##### Exercise materials #####
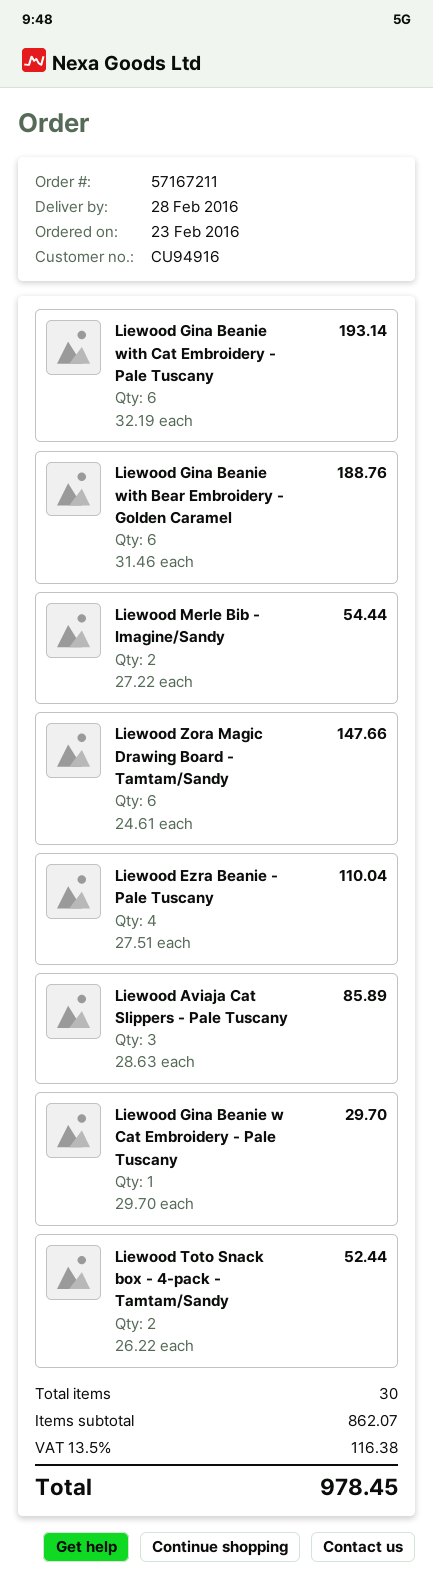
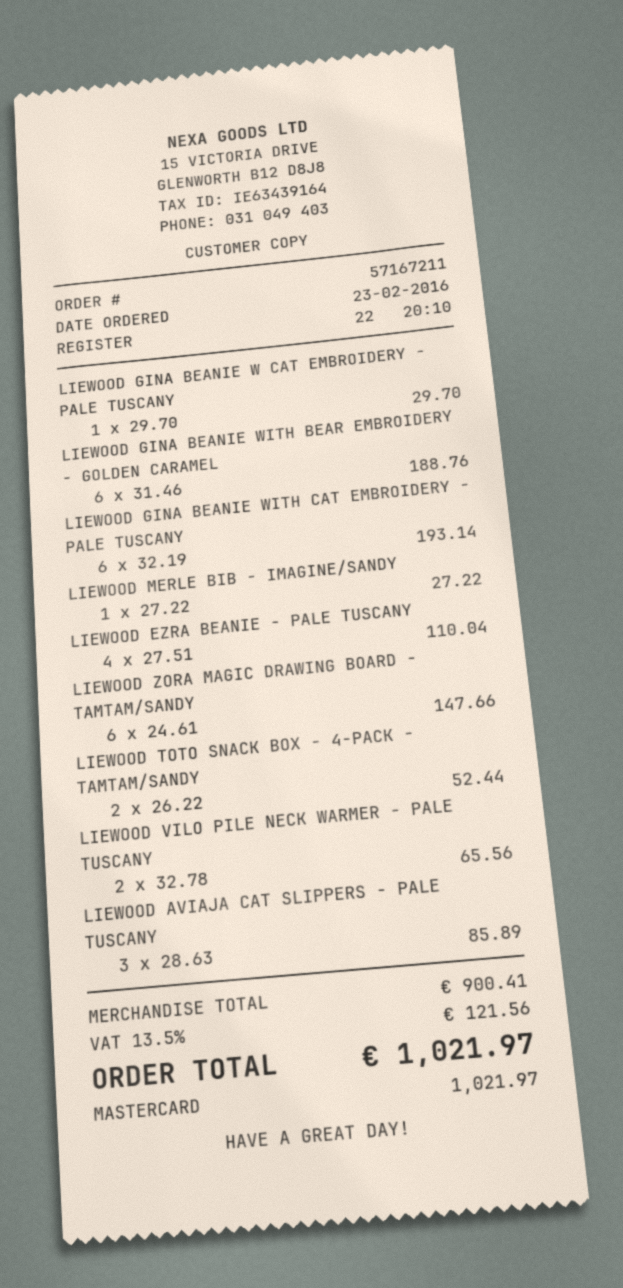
Liewood Merle Bib - Imagine/Sandy: 2 x 27.22 = 54.44 -> 1 x 27.22 = 27.22
LIEWOOD VILO PILE NECK WARMER - PALE TUSCANY: none -> 2 x 32.78 = 65.56
subtotal: 862.07 -> 900.41
tax: 13.5% = 116.38 -> 13.5% = 121.56
total: 978.45 -> 1021.97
#####
What the exercise asks: An exact restatement of every record is required. Omit the images.

Reply to the task:
Liewood Merle Bib - Imagine/Sandy: 2 x 27.22 = 54.44 -> 1 x 27.22 = 27.22
LIEWOOD VILO PILE NECK WARMER - PALE TUSCANY: none -> 2 x 32.78 = 65.56
subtotal: 862.07 -> 900.41
tax: 13.5% = 116.38 -> 13.5% = 121.56
total: 978.45 -> 1021.97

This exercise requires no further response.